# Assignment
Without skipping a line, reproduce the entries exactly.

# Supplied information
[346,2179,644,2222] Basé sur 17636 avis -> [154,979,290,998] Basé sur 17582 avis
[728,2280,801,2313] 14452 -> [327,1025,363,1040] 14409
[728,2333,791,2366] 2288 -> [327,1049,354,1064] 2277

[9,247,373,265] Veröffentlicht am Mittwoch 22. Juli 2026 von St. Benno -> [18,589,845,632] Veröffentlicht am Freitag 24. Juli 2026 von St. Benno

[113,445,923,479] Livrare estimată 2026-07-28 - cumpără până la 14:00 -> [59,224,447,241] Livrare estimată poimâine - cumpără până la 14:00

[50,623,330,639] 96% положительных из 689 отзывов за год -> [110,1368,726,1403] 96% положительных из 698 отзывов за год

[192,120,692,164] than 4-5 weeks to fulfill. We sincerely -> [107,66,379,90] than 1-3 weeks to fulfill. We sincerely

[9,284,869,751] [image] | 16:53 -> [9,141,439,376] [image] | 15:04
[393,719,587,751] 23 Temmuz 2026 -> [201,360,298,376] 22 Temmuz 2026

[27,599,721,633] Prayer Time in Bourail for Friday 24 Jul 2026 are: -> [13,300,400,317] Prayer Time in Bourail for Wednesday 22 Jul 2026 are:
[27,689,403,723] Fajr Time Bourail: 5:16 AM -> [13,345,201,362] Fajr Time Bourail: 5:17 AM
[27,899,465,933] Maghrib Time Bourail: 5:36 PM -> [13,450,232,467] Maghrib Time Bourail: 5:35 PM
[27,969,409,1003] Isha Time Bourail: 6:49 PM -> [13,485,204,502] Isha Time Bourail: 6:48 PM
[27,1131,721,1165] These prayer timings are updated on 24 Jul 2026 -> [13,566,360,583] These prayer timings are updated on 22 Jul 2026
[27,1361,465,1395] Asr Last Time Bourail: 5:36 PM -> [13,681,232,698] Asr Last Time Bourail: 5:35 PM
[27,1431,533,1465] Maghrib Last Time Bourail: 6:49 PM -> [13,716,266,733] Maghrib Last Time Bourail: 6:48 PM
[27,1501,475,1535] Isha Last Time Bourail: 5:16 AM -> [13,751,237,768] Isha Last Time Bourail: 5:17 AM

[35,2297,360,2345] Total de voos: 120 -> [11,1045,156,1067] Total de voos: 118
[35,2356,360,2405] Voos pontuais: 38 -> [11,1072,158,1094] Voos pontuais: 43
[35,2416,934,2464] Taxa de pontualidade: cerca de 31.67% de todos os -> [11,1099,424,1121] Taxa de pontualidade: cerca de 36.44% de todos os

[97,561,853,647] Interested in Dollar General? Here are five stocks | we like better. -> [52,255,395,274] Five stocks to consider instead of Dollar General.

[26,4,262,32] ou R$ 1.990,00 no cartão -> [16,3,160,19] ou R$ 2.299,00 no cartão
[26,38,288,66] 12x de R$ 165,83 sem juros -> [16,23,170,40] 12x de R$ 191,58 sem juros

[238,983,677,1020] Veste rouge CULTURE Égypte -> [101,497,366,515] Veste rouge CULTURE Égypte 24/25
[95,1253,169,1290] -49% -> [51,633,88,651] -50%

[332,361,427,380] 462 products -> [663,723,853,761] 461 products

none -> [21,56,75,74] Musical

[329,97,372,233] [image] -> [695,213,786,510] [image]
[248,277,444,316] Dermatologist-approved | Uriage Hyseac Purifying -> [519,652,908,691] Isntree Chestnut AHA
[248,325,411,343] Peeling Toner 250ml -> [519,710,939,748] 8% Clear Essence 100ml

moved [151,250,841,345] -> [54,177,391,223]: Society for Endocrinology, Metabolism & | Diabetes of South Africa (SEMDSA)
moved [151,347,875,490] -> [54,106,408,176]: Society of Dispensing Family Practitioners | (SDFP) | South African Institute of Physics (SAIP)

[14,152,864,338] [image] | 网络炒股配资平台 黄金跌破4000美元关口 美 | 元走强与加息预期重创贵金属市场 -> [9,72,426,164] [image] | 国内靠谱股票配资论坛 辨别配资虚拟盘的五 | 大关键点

# Your response
[346,2179,644,2222] Basé sur 17636 avis -> [154,979,290,998] Basé sur 17582 avis
[728,2280,801,2313] 14452 -> [327,1025,363,1040] 14409
[728,2333,791,2366] 2288 -> [327,1049,354,1064] 2277

[9,247,373,265] Veröffentlicht am Mittwoch 22. Juli 2026 von St. Benno -> [18,589,845,632] Veröffentlicht am Freitag 24. Juli 2026 von St. Benno

[113,445,923,479] Livrare estimată 2026-07-28 - cumpără până la 14:00 -> [59,224,447,241] Livrare estimată poimâine - cumpără până la 14:00

[50,623,330,639] 96% положительных из 689 отзывов за год -> [110,1368,726,1403] 96% положительных из 698 отзывов за год

[192,120,692,164] than 4-5 weeks to fulfill. We sincerely -> [107,66,379,90] than 1-3 weeks to fulfill. We sincerely

[9,284,869,751] [image] | 16:53 -> [9,141,439,376] [image] | 15:04
[393,719,587,751] 23 Temmuz 2026 -> [201,360,298,376] 22 Temmuz 2026

[27,599,721,633] Prayer Time in Bourail for Friday 24 Jul 2026 are: -> [13,300,400,317] Prayer Time in Bourail for Wednesday 22 Jul 2026 are:
[27,689,403,723] Fajr Time Bourail: 5:16 AM -> [13,345,201,362] Fajr Time Bourail: 5:17 AM
[27,899,465,933] Maghrib Time Bourail: 5:36 PM -> [13,450,232,467] Maghrib Time Bourail: 5:35 PM
[27,969,409,1003] Isha Time Bourail: 6:49 PM -> [13,485,204,502] Isha Time Bourail: 6:48 PM
[27,1131,721,1165] These prayer timings are updated on 24 Jul 2026 -> [13,566,360,583] These prayer timings are updated on 22 Jul 2026
[27,1361,465,1395] Asr Last Time Bourail: 5:36 PM -> [13,681,232,698] Asr Last Time Bourail: 5:35 PM
[27,1431,533,1465] Maghrib Last Time Bourail: 6:49 PM -> [13,716,266,733] Maghrib Last Time Bourail: 6:48 PM
[27,1501,475,1535] Isha Last Time Bourail: 5:16 AM -> [13,751,237,768] Isha Last Time Bourail: 5:17 AM

[35,2297,360,2345] Total de voos: 120 -> [11,1045,156,1067] Total de voos: 118
[35,2356,360,2405] Voos pontuais: 38 -> [11,1072,158,1094] Voos pontuais: 43
[35,2416,934,2464] Taxa de pontualidade: cerca de 31.67% de todos os -> [11,1099,424,1121] Taxa de pontualidade: cerca de 36.44% de todos os

[97,561,853,647] Interested in Dollar General? Here are five stocks | we like better. -> [52,255,395,274] Five stocks to consider instead of Dollar General.

[26,4,262,32] ou R$ 1.990,00 no cartão -> [16,3,160,19] ou R$ 2.299,00 no cartão
[26,38,288,66] 12x de R$ 165,83 sem juros -> [16,23,170,40] 12x de R$ 191,58 sem juros

[238,983,677,1020] Veste rouge CULTURE Égypte -> [101,497,366,515] Veste rouge CULTURE Égypte 24/25
[95,1253,169,1290] -49% -> [51,633,88,651] -50%

[332,361,427,380] 462 products -> [663,723,853,761] 461 products

none -> [21,56,75,74] Musical

[329,97,372,233] [image] -> [695,213,786,510] [image]
[248,277,444,316] Dermatologist-approved | Uriage Hyseac Purifying -> [519,652,908,691] Isntree Chestnut AHA
[248,325,411,343] Peeling Toner 250ml -> [519,710,939,748] 8% Clear Essence 100ml

moved [151,250,841,345] -> [54,177,391,223]: Society for Endocrinology, Metabolism & | Diabetes of South Africa (SEMDSA)
moved [151,347,875,490] -> [54,106,408,176]: Society of Dispensing Family Practitioners | (SDFP) | South African Institute of Physics (SAIP)

[14,152,864,338] [image] | 网络炒股配资平台 黄金跌破4000美元关口 美 | 元走强与加息预期重创贵金属市场 -> [9,72,426,164] [image] | 国内靠谱股票配资论坛 辨别配资虚拟盘的五 | 大关键点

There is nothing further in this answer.